REQUIREMENT:
Begin at the line that holds "Channels: $ python receive.py" and retype every line through the end of the material, both included. Leave out the pictures.
═══ THE INPUT
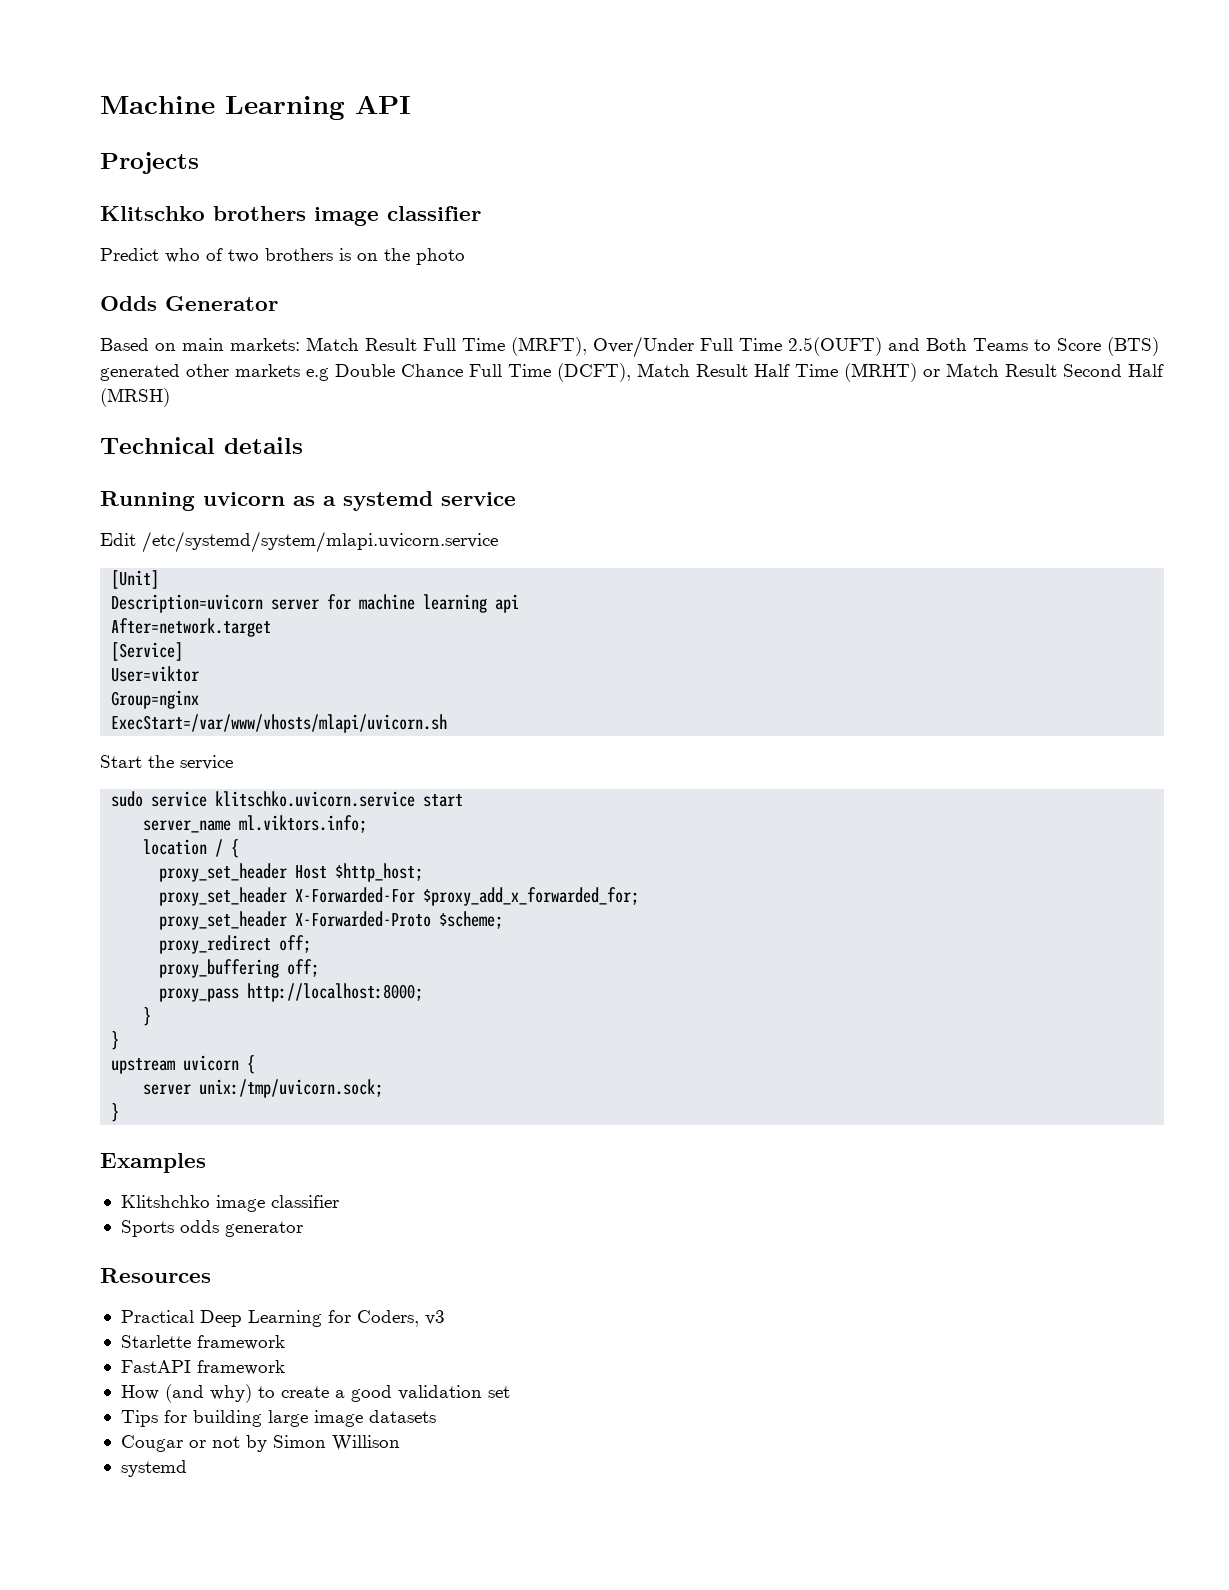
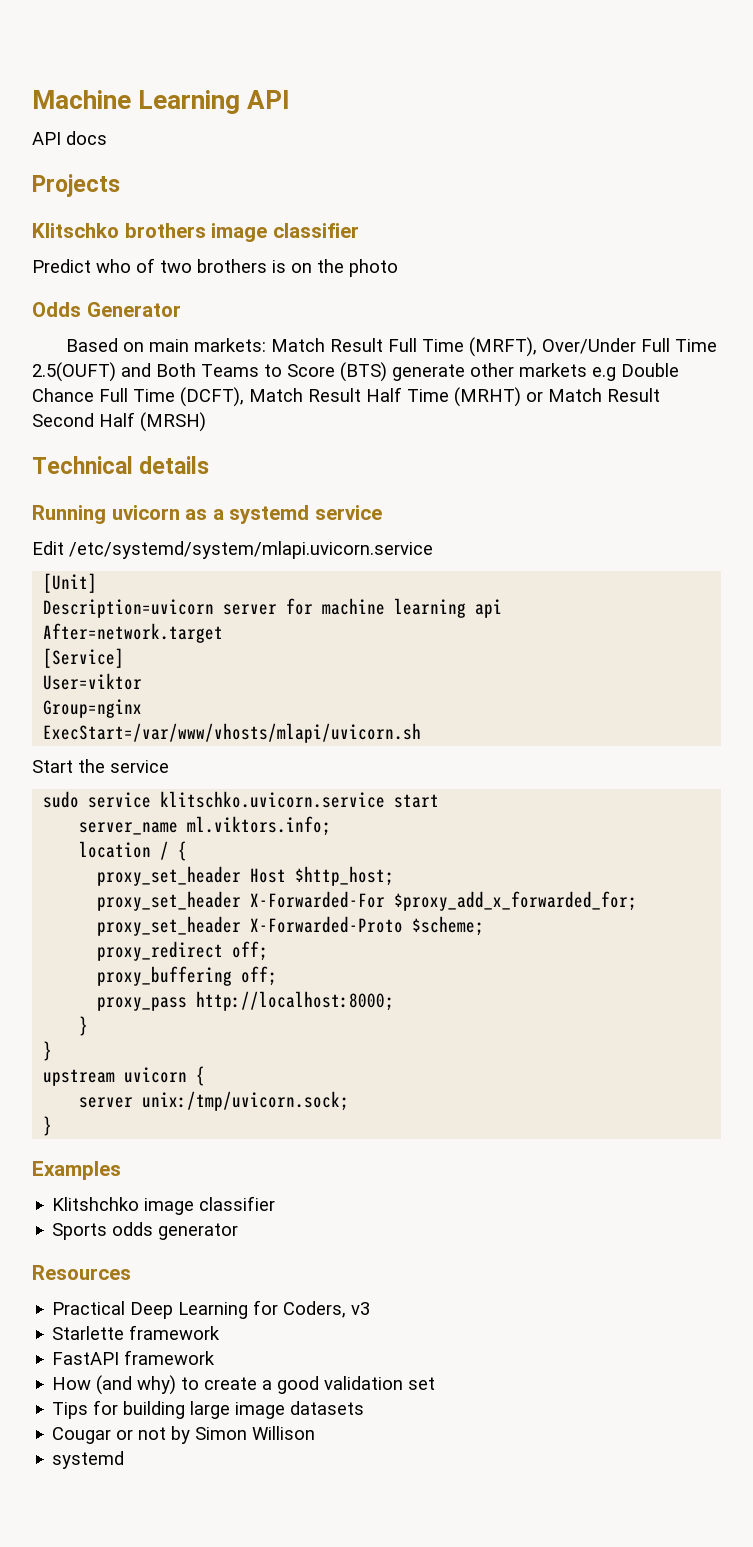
+ API docs
- Based on main markets: Match Result Full Time (MRFT), Over/Under Full Time 2.5(OUFT) and Both Teams to Score (BTS) generated other markets e.g Double Chance Full Time (DCFT), Match Result Half Time (MRHT) or Match Result Second Half (MRSH)
+ Based on main markets: Match Result Full Time (MRFT), Over/Under Full Time 2.5(OUFT) and Both Teams to Score (BTS) generate other markets e.g Double Chance Full Time (DCFT), Match Result Half Time (MRHT) or Match Result Second Half (MRSH)

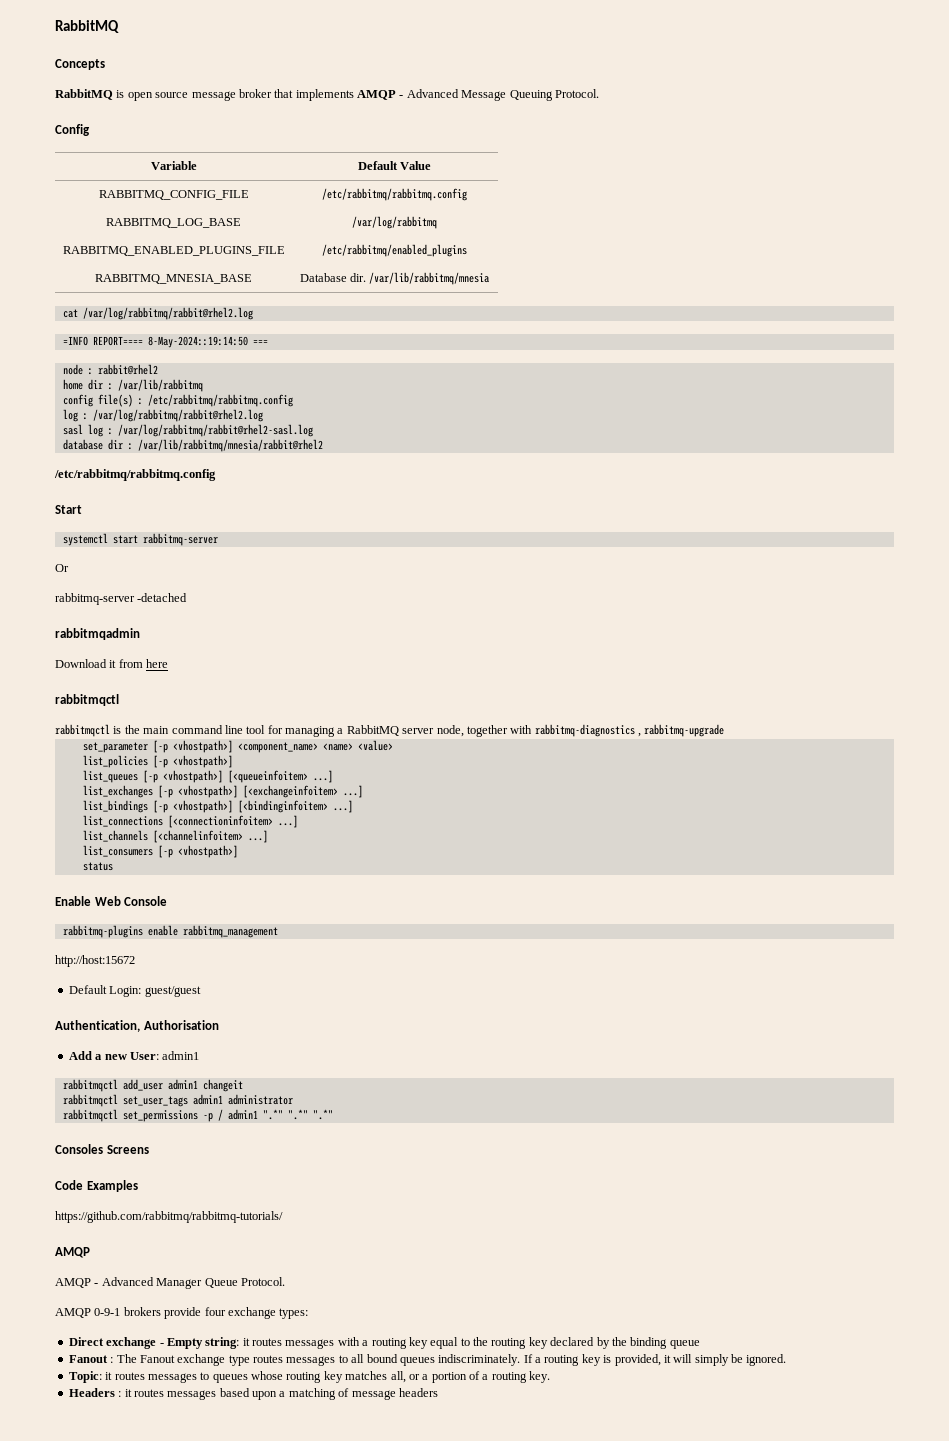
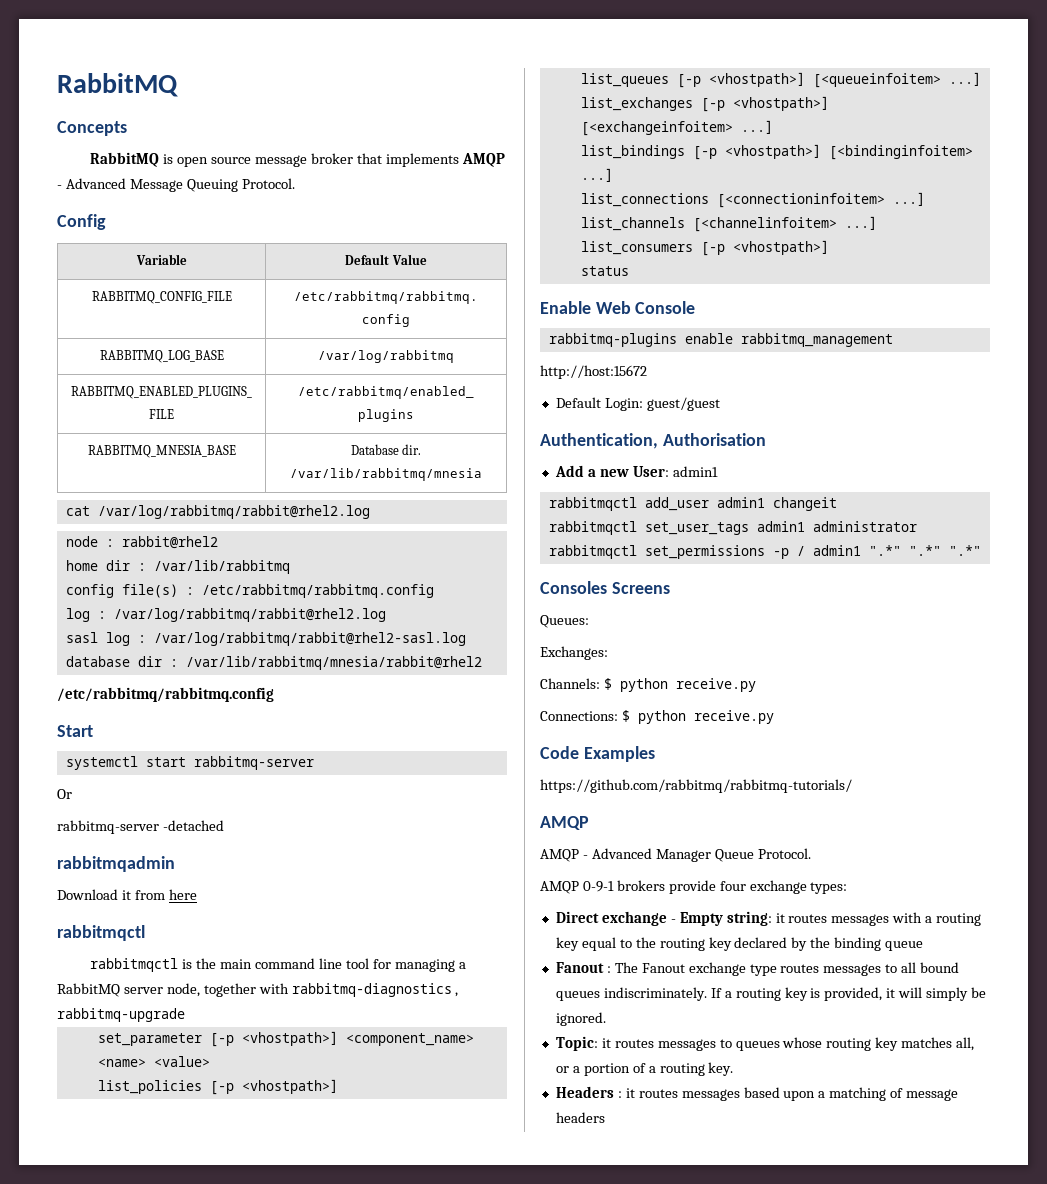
- =INFO REPORT==== 8-May-2024::19:14:50 ===
+ Queues:
+ Exchanges:
+ Channels: $ python receive.py
+ Connections: $ python receive.py

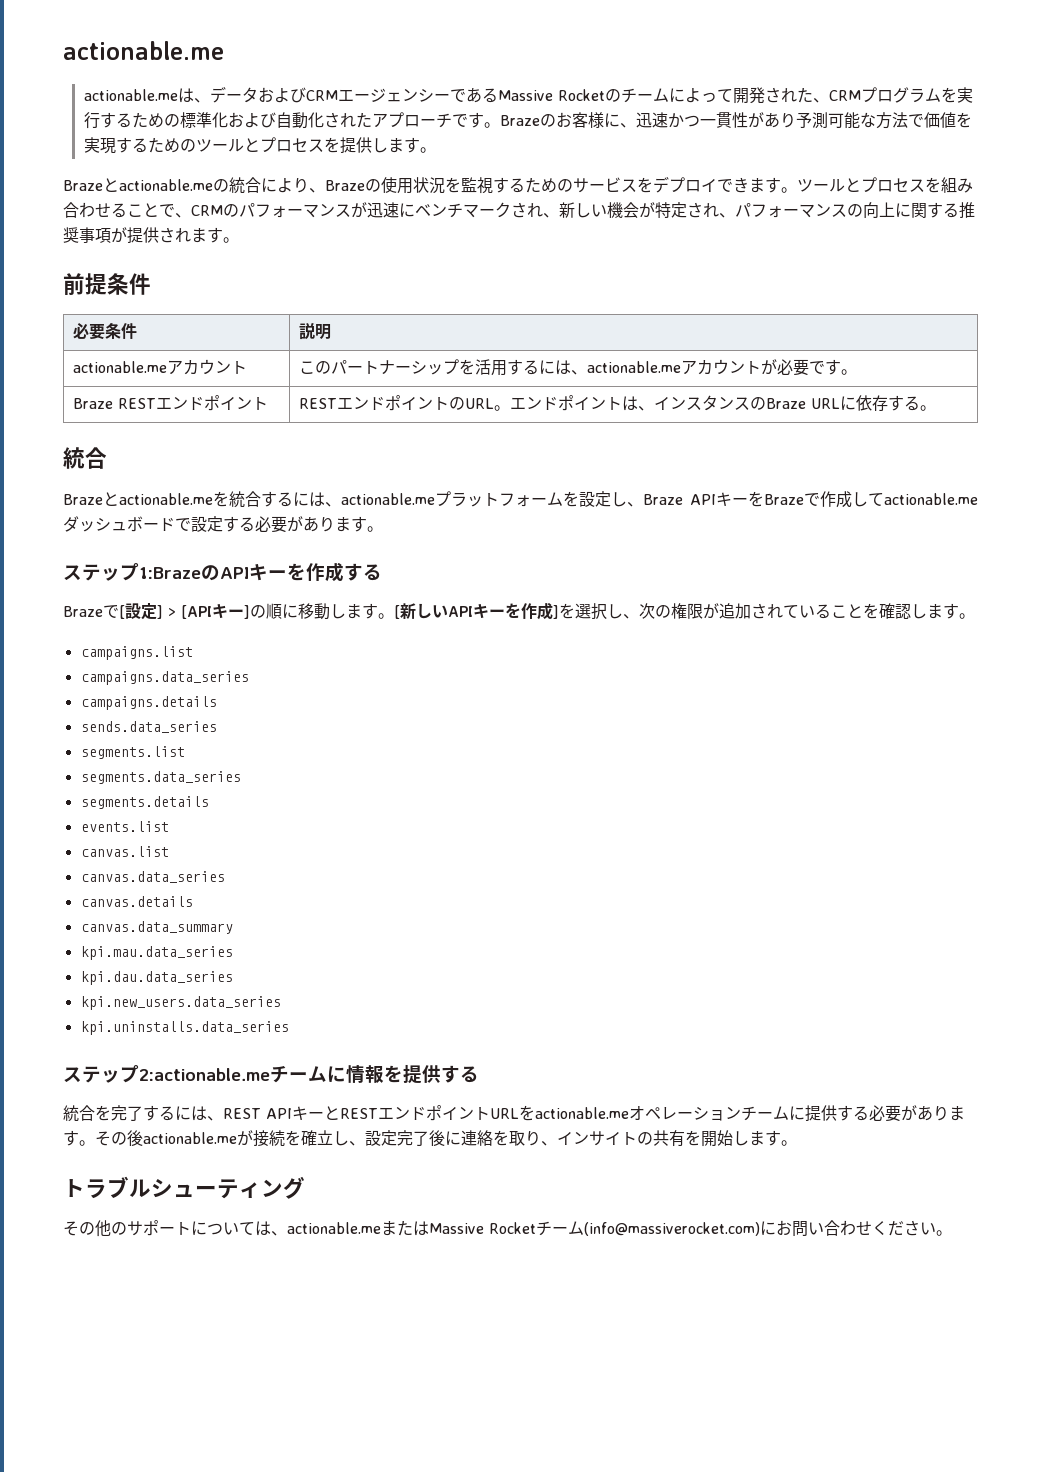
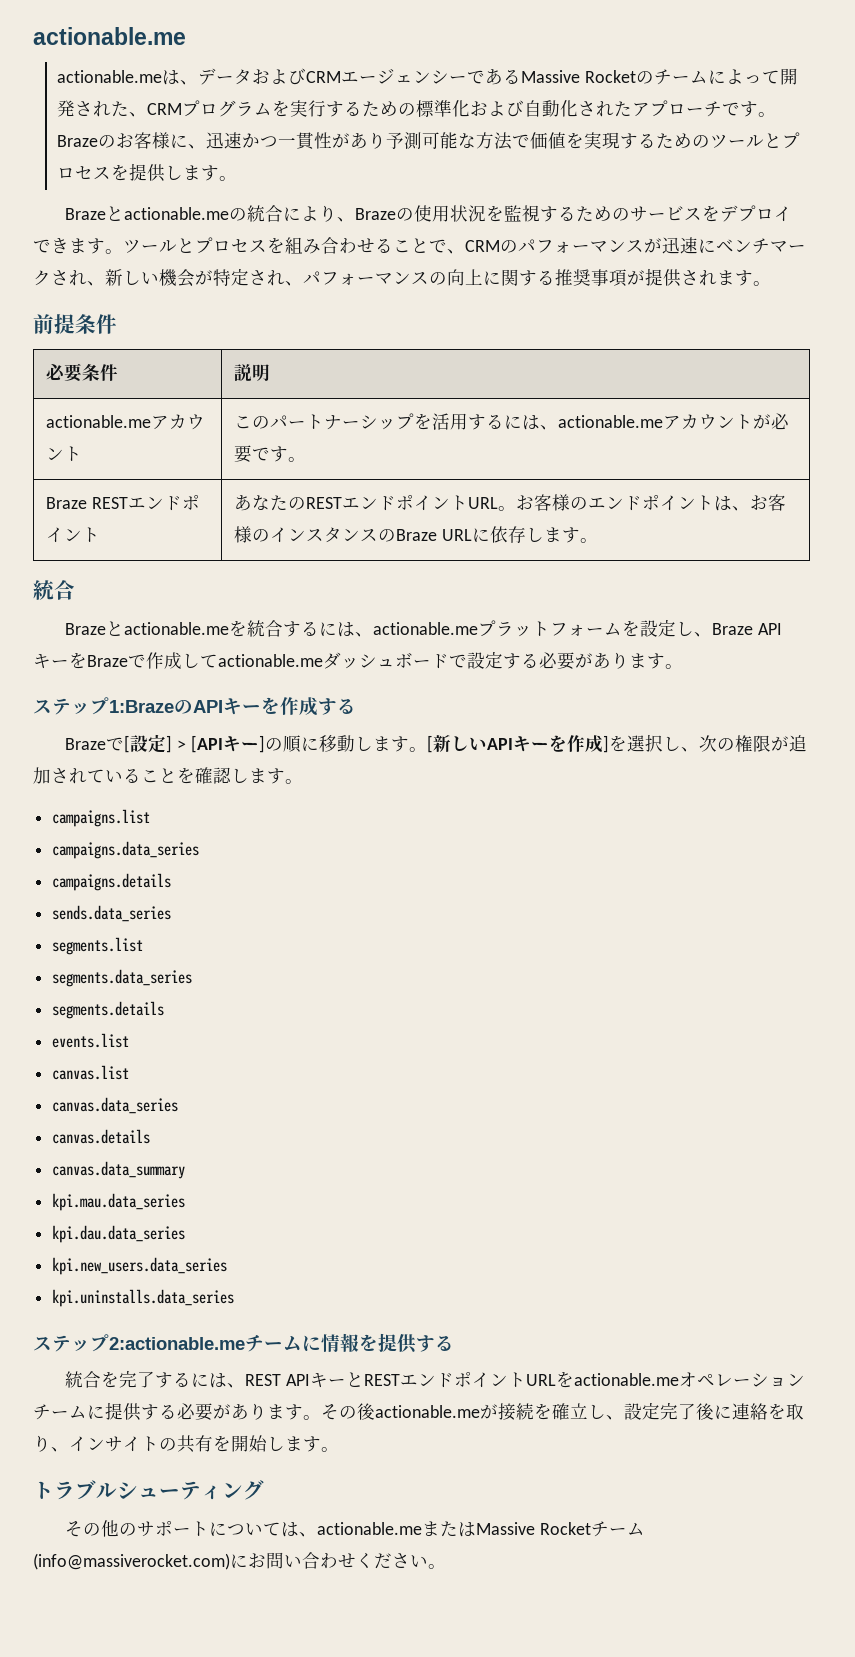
- Braze RESTエンドポイント | RESTエンドポイントのURL。エンドポイントは、インスタンスのBraze URLに依存する。
+ Braze RESTエンドポイント | あなたのRESTエンドポイントURL。お客様のエンドポイントは、お客様のインスタンスのBraze URLに依存します。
══════
ANSWER FOR THE TASK:
+ Channels: $ python receive.py
+ Connections: $ python receive.py

- Braze RESTエンドポイント | RESTエンドポイントのURL。エンドポイントは、インスタンスのBraze URLに依存する。
+ Braze RESTエンドポイント | あなたのRESTエンドポイントURL。お客様のエンドポイントは、お客様のインスタンスのBraze URLに依存します。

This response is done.